Europe on the Brink:

The Art and Politics of the 1937 Paris Exposition

with Anne Catherine Abecassis

Robert Delaunay, Air, Iron, Water, 1937 French Railway Pavilion
Robert Delaunay, Air, Iron, Water, 1937 French Railway Pavilion

From May to November 1937, the International Exposition of Art and Technology in Modern Life was held in Paris. The public discovered the pavilions of more than 50 different nations squeezed in between the Trocadero gardens and the Invalides.

 

The international situation of the late 1930s was tense. The pavilion of Nazi Germany confronted that of the Stalinist USSR. Civil war tore Spain apart.
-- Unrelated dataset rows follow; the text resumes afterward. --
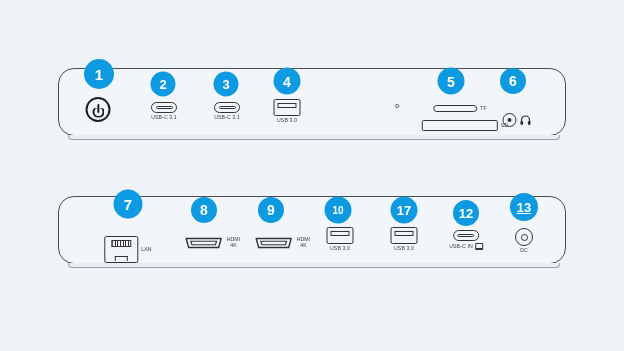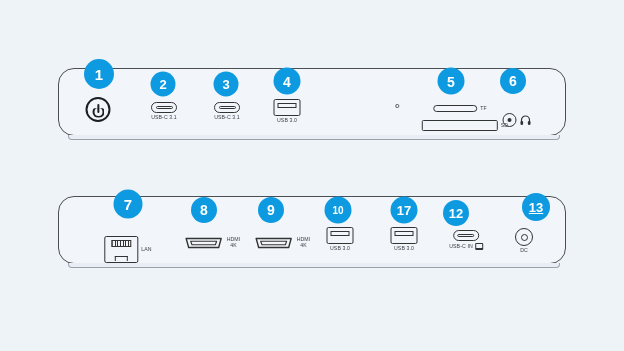--- a/index.html
+++ b/index.html
@@ -310,7 +310,7 @@
 
   <div class="badge" style="left:404px;top:210px;width:27px;height:27px;font-size:13px;">17</div>
 
-  <div class="badge" style="left:456px;top:213px;width:26px;height:26px;font-size:13px;">12</div>
+  <div class="badge" style="left:466px;top:213px;width:26px;height:26px;font-size:13px;">12</div>
 
   <div class="badge" style="left:536px;top:207px;width:28px;height:28px;font-size:13px;text-decoration:underline;">13</div>
 

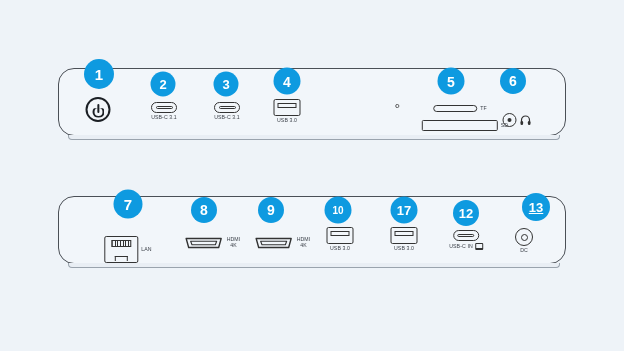--- a/index.html
+++ b/index.html
@@ -312,7 +312,7 @@
 
   <div class="badge" style="left:466px;top:213px;width:26px;height:26px;font-size:13px;">12</div>
 
-  <div class="badge" style="left:536px;top:207px;width:28px;height:28px;font-size:13px;text-decoration:underline;">13</div>
+  <div class="badge" style="left:524px;top:207px;width:28px;height:28px;font-size:13px;text-decoration:underline;">13</div>
 
 </div>
 

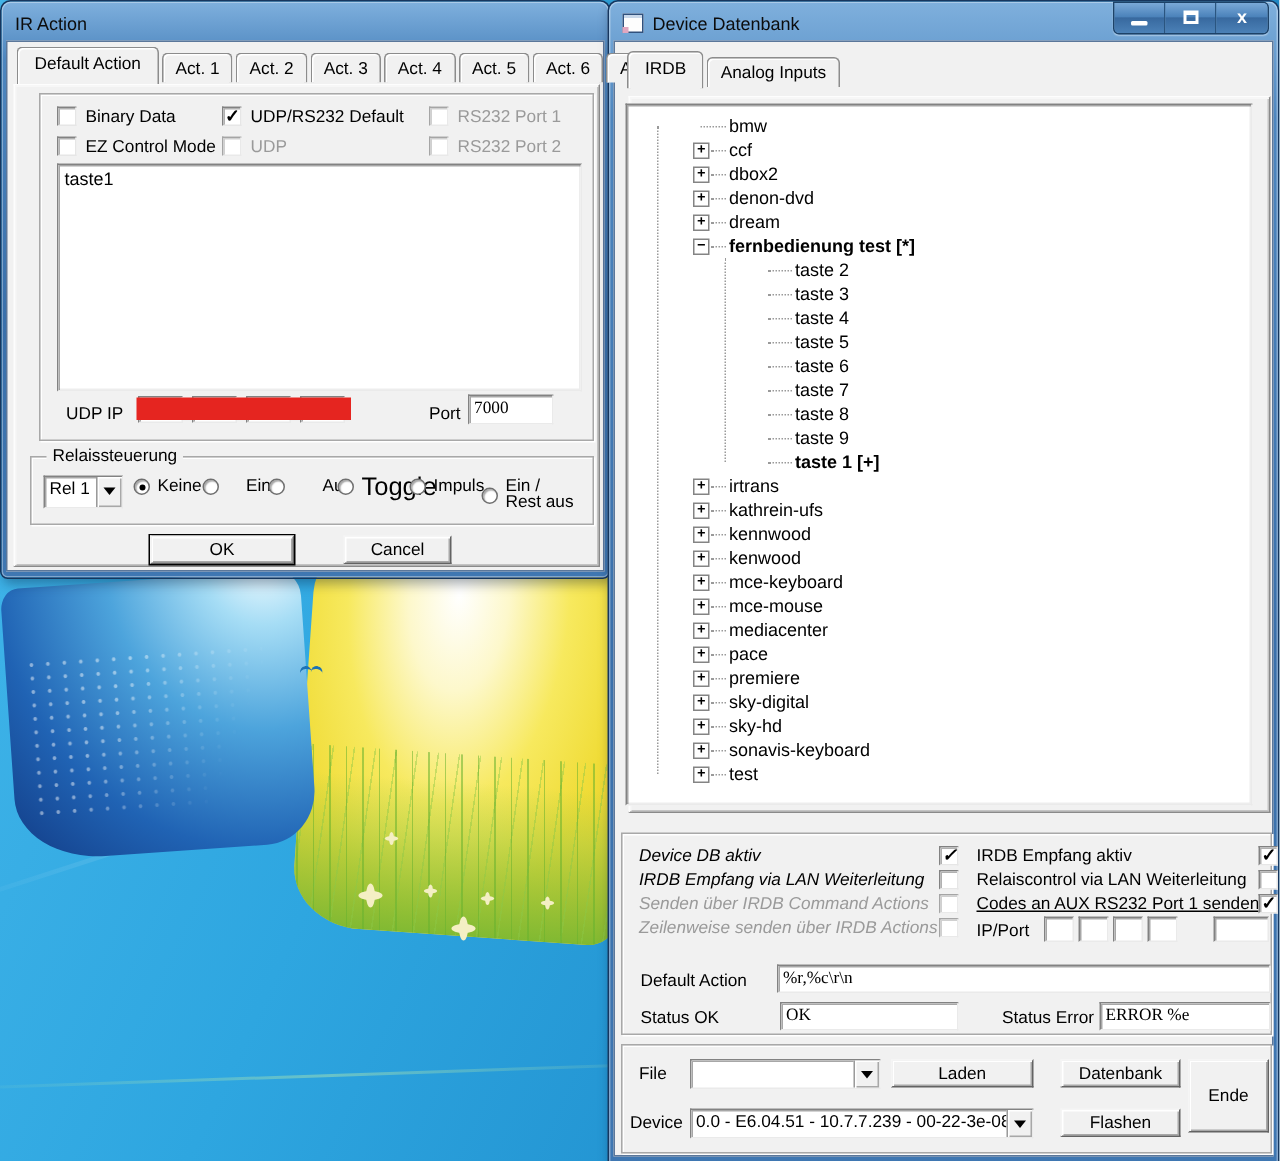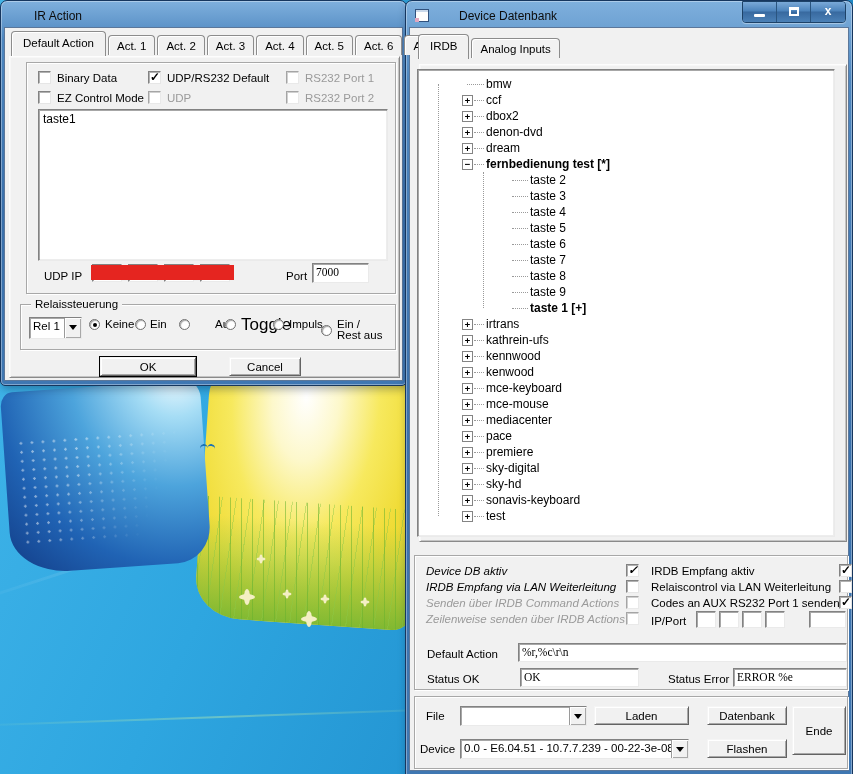--- a/index.html
+++ b/index.html
@@ -45,7 +45,7 @@
       background:linear-gradient(180deg,#7fb0dd 0%, #4d86bf 10%, #3a70ab 55%, #3f77b2 100%);
       box-shadow:inset 0 0 0 1px rgba(255,255,255,.35), 2px 3px 8px rgba(0,20,50,.35); }
   .titlebar { position:relative; height:23px; display:flex; align-items:center; padding-left:6px; }
-  .titlebar .ttext { font-size:12px; color:#0c0c0c;margin-left:24px; }
+  .titlebar .ttext { font-size:12px; color:#0c0c0c; }
   .winicon { position:relative; width:14px; height:13px; margin-right:6px; background:#fdfdfd;
       border:1px solid #30517d; box-shadow:inset 0 2px 0 #c9d8ea; }
   .winicon::after { content:""; position:absolute; left:-1px; bottom:-1px; width:4px; height:4px; background:#e0a7c0; }

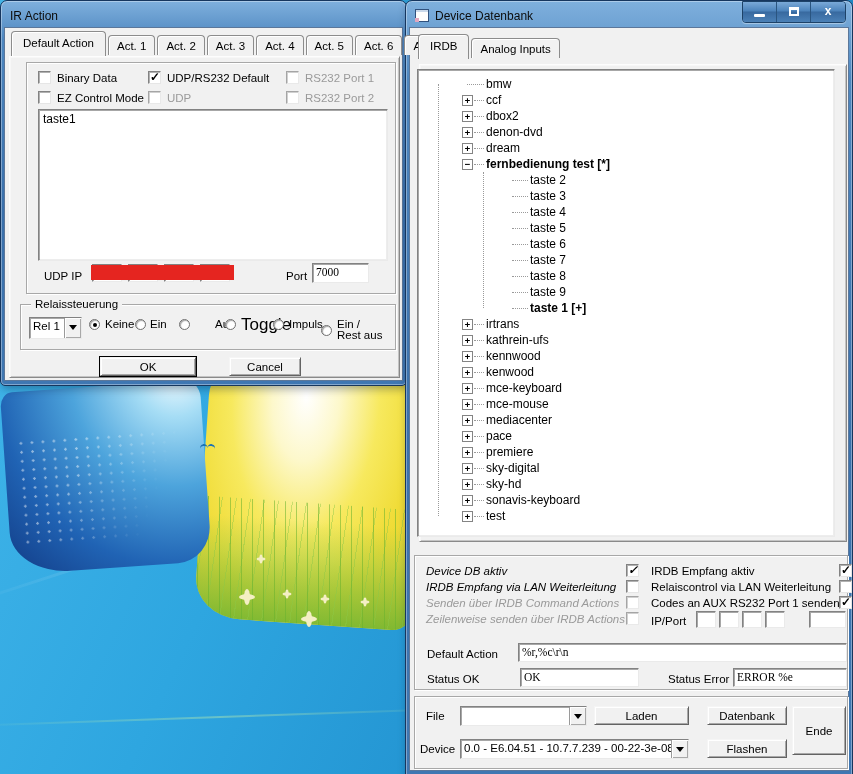--- a/index.html
+++ b/index.html
@@ -198,7 +198,7 @@
             <span class="radio sel"></span>
             <span class="olabel" style="white-space: pre-line; font-size: 11.5px; line-height: 11px;">Keine</span>
           </div>
-          <div class="opt" style="left: 114px; top: 14px; gap: 4px;">
+          <div class="opt" style="left: 114px; top: 14px; gap: 18px;">
             <span class="radio"></span>
             <span class="olabel" style="white-space: pre-line; font-size: 11.5px; line-height: 11px;">Ein</span>
           </div>

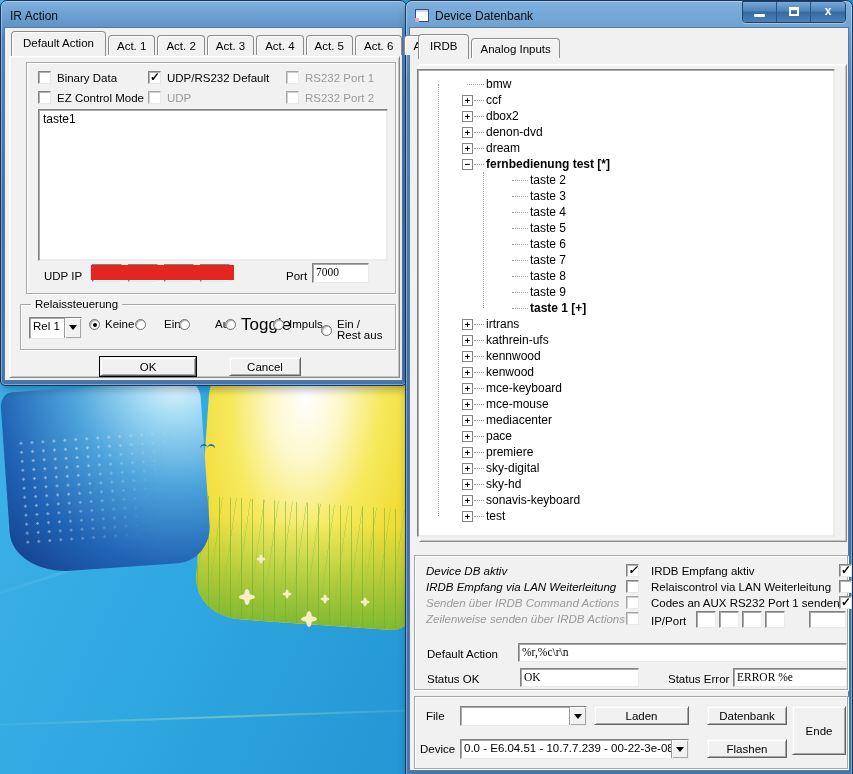--- a/index.html
+++ b/index.html
@@ -413,7 +413,7 @@
             <span class="olabel">Relaiscontrol via LAN Weiterleitung</span>
             <span class="cb" style="position: absolute; left: 188px; top: 1px;"></span>
           </div>
-          <div class="optrow opt" style="position: relative; left: 0px; top: 0px; height: 16px; width: 100%;">
+          <div class="optrow opt" style="position: relative; left: 0px; top: 0px; height: 16px; width: 100%; text-decoration: underline;">
             <span class="olabel">Codes an AUX RS232 Port 1 senden</span>
             <span class="cb checked" style="position: absolute; left: 188px; top: 1px;"></span>
           </div>

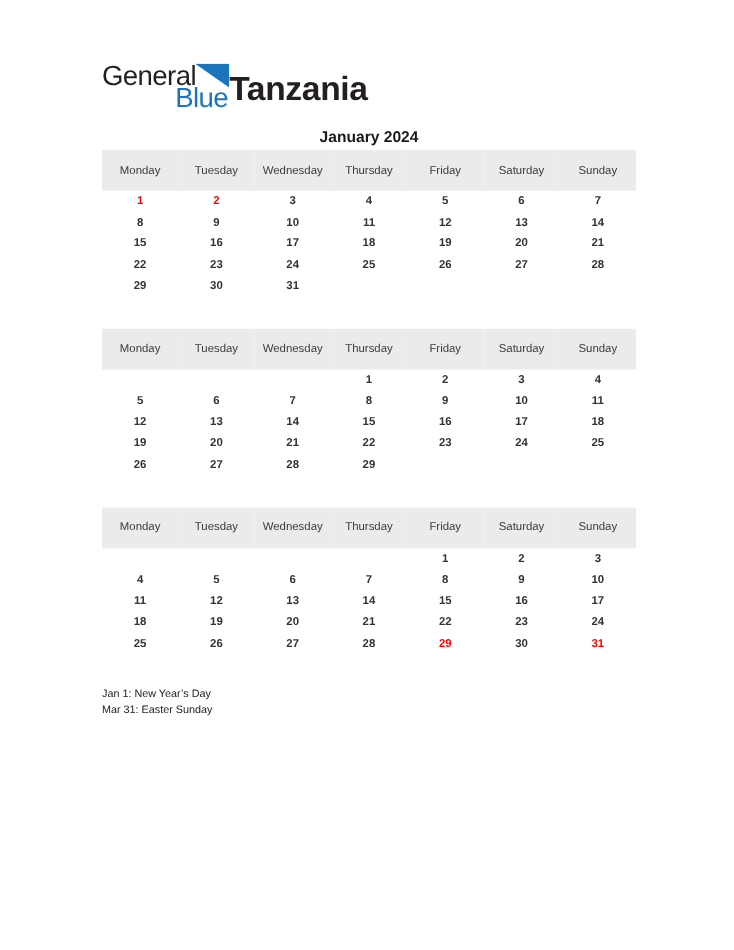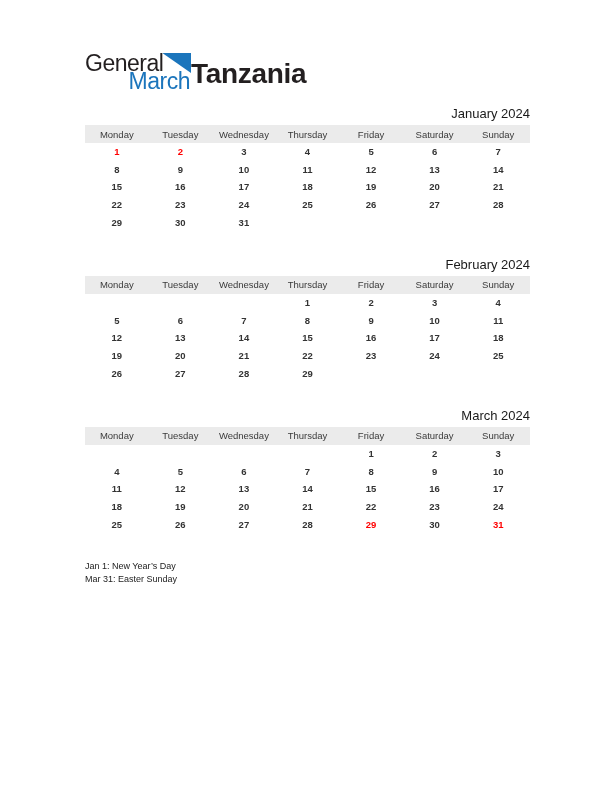--- a/index.html
+++ b/index.html
@@ -64,7 +64,7 @@
         <span class="logo-general">General</span>
         <span class="logo-flag"></span>
       </div>
-      <div class="logo-blue">March</div>
+      <div class="logo-blue">Blue</div>
     </div>
     <div class="country-title">Tanzania</div>
   </div>

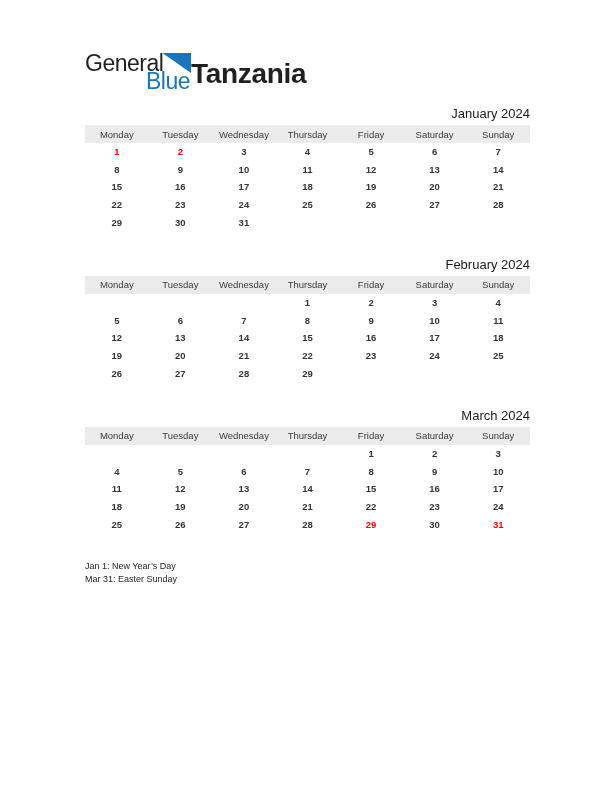--- a/index.html
+++ b/index.html
@@ -37,7 +37,7 @@
   
   .cal{position:absolute;top:107px;left:85px;width:445px;}
   .month{margin-bottom:27px;}
-  .month-title{text-align:right;font-weight:normal;font-size:13px;line-height:14px;margin-bottom:4px;color:#1a1a1a;}
+  .month-title{text-align:center;font-weight:bold;font-size:13px;line-height:14px;margin-bottom:4px;color:#1a1a1a;}
   table{width:100%;border-collapse:collapse;table-layout:fixed;}
   th{
     background:var(--hdr-bg);

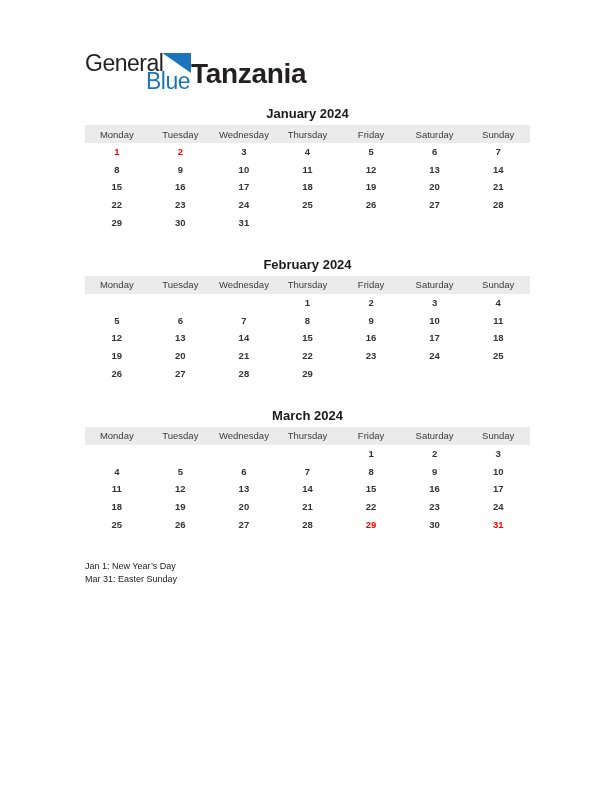--- a/index.html
+++ b/index.html
@@ -42,7 +42,7 @@
   th{
     background:var(--hdr-bg);
     font-weight:normal;font-size:9.5px;color:#3a3a3a;
-    height:18px;text-align:center;vertical-align:middle;
+    height:34px;text-align:center;vertical-align:middle;
   }
   td{
     height:17.6px;text-align:center;vertical-align:middle;

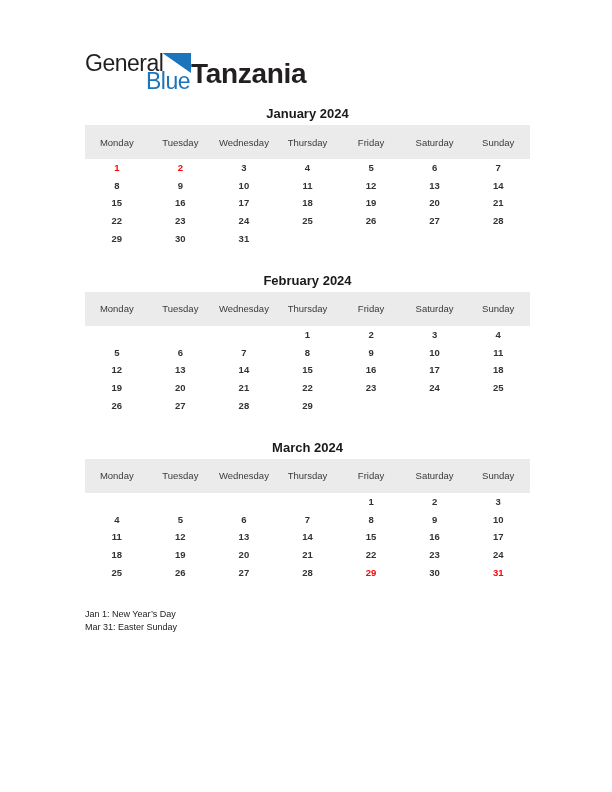--- a/index.html
+++ b/index.html
@@ -135,7 +135,6 @@
         </table>
       </section>
       <section class="month">
-        <div class="month-title">February 2024</div>
         <table>
           <thead>
             <tr>

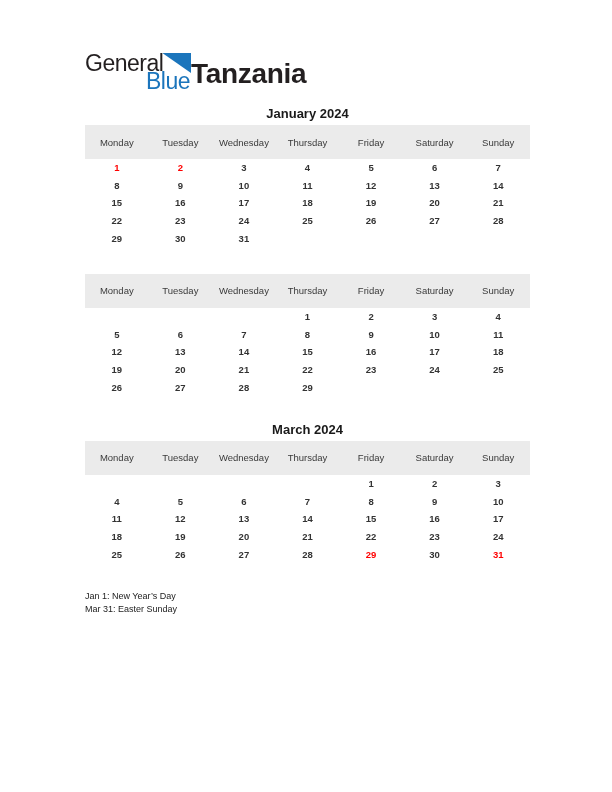--- a/index.html
+++ b/index.html
@@ -197,7 +197,6 @@
         </table>
       </section>
       <section class="month">
-        <div class="month-title">March 2024</div>
         <table>
           <thead>
             <tr>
Paris artists including Picasso (with Guernica), Joan Miró and the American Alexander Calder responded to the request of the Republican government to create militant art for the Spanish pavilion in response to general Franco’s aggression.

 

For the first time also, modern artists and architects were widely employed in the official sections of the Exposition: Robert and Sonia Delaunay, Walter Gropius, Robert Mallet-Stevens, Le Corbusier, Charlotte Perriand, Fernand Léger and Raoul Dufy with his famous monumental mural La Fée Electricité. A new museum of modern art for Paris was built as part of the fair and a major demonstration for French women’s suffrage took place in the Exposition. All this and more will be the subject of our presentation of the last great Paris event before the outbreak of WWII.